→ Activity
Needed from the data below: every line from the one with "[199,165,245,175] various -> (283, 151) none" up to and including the one with "[430,293,572,307] [53,318,163,331] fully", repeated exactly and with nothing else.

→ Provided entries
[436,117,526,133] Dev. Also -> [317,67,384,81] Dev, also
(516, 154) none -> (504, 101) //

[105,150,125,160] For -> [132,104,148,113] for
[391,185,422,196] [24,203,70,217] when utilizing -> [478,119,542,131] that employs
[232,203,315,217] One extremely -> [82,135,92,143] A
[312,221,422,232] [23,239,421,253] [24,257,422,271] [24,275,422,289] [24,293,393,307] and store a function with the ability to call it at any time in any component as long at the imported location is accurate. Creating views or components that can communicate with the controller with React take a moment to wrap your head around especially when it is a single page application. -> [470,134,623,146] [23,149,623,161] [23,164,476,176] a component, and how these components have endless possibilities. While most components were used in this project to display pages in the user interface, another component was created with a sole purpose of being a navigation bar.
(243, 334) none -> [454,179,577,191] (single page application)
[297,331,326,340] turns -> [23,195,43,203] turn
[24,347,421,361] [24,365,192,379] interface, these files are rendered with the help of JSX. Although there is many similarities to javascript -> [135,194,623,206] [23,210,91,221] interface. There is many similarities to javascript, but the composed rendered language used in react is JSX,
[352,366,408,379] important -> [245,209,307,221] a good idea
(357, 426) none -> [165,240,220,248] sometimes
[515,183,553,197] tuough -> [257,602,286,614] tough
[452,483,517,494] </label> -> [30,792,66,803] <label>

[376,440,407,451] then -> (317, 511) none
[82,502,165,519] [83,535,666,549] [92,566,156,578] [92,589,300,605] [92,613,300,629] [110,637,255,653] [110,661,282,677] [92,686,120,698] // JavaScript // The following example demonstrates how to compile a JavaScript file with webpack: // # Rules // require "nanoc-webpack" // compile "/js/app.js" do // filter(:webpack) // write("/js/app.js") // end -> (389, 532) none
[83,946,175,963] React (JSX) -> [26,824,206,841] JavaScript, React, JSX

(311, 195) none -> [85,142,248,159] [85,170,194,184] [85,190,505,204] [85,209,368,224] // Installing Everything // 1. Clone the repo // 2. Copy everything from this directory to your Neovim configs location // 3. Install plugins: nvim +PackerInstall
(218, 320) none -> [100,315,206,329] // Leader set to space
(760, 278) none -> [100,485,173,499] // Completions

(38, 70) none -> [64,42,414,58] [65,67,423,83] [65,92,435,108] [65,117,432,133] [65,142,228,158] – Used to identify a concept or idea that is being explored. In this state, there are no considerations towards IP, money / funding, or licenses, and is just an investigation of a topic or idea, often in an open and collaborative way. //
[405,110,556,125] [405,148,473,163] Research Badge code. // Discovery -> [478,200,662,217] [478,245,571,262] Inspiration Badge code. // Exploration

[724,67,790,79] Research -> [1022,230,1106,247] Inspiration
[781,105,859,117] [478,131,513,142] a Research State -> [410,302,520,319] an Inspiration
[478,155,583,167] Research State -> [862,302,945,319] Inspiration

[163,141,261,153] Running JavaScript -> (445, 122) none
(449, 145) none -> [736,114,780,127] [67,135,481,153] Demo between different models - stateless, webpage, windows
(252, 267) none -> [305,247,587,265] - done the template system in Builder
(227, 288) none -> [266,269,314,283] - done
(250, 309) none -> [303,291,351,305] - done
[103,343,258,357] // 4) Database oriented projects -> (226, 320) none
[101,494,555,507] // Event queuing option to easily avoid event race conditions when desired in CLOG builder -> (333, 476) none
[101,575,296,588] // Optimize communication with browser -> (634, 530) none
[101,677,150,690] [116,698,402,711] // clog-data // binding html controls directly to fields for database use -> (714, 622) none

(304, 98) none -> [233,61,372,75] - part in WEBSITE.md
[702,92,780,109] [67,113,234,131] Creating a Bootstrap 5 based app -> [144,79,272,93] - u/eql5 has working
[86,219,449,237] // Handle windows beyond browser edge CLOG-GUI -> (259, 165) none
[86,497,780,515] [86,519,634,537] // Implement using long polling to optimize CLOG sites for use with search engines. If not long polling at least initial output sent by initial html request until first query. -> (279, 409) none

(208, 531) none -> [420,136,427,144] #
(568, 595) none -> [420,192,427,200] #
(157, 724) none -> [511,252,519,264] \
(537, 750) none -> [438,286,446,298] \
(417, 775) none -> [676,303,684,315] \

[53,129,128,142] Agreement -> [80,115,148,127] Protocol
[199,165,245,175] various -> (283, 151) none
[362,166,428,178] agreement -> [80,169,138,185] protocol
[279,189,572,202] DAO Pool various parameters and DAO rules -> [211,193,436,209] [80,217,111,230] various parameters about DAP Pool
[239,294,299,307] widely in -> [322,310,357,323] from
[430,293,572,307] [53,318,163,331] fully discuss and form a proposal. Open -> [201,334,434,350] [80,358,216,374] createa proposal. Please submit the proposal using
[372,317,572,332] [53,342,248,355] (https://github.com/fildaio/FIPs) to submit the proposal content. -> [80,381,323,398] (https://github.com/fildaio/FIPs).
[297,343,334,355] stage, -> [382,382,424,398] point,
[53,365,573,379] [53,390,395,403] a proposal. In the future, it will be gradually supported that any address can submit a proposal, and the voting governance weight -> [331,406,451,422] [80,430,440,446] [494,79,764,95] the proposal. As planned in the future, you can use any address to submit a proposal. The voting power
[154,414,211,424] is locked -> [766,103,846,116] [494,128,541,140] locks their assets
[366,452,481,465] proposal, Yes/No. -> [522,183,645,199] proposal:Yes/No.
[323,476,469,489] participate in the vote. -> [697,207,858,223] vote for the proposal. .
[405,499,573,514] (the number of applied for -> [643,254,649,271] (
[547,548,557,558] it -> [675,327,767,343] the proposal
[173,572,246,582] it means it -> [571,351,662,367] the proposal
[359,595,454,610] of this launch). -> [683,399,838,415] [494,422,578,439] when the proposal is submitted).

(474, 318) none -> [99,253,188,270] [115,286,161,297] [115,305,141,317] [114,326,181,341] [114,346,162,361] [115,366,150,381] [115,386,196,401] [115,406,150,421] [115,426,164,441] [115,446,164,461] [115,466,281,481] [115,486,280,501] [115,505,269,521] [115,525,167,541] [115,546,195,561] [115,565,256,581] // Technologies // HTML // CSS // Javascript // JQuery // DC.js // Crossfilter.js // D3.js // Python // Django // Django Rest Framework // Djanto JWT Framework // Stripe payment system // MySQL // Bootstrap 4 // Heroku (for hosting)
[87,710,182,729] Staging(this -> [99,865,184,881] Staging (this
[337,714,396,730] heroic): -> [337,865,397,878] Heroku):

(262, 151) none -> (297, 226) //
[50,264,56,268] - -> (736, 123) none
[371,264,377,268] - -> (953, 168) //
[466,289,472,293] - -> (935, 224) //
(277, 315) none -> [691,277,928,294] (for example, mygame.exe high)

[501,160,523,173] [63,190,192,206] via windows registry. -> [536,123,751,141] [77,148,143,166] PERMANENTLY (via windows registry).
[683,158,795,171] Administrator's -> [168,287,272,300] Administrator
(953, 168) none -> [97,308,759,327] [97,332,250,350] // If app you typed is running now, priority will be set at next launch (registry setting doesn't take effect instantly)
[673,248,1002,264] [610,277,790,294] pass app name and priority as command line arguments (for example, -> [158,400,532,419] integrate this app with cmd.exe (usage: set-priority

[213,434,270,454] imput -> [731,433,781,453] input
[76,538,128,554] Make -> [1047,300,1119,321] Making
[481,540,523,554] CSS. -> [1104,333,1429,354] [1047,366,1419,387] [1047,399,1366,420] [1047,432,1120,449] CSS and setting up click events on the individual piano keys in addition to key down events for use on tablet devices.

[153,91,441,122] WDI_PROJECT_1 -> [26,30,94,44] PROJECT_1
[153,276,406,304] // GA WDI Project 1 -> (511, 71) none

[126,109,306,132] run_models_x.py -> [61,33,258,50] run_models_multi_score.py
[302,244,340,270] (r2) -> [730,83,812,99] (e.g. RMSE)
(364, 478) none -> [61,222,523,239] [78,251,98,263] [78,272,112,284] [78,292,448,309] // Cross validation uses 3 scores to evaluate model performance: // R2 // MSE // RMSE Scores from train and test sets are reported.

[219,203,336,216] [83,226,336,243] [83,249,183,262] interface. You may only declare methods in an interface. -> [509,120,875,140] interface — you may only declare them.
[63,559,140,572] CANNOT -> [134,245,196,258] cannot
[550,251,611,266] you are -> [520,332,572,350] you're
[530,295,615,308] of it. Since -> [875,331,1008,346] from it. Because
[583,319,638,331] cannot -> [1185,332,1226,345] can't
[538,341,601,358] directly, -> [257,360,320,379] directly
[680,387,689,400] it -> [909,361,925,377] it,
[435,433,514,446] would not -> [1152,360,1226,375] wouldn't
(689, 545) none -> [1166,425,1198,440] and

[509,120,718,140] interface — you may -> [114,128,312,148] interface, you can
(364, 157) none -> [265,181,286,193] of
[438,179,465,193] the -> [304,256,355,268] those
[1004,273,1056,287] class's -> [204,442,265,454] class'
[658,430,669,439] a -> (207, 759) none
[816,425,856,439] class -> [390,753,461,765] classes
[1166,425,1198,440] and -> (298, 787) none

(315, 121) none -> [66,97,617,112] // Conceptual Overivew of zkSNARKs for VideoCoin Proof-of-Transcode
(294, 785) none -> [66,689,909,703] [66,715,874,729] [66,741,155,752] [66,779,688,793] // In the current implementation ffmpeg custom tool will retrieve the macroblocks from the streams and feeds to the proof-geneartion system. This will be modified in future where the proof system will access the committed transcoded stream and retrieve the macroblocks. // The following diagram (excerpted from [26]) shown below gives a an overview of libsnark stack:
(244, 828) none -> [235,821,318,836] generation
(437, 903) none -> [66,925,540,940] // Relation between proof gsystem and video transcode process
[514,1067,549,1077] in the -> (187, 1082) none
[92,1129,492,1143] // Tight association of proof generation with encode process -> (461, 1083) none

→ Task output
[199,165,245,175] various -> (283, 151) none
[362,166,428,178] agreement -> [80,169,138,185] protocol
[279,189,572,202] DAO Pool various parameters and DAO rules -> [211,193,436,209] [80,217,111,230] various parameters about DAP Pool
[239,294,299,307] widely in -> [322,310,357,323] from
[430,293,572,307] [53,318,163,331] fully discuss and form a proposal. Open -> [201,334,434,350] [80,358,216,374] createa proposal. Please submit the proposal using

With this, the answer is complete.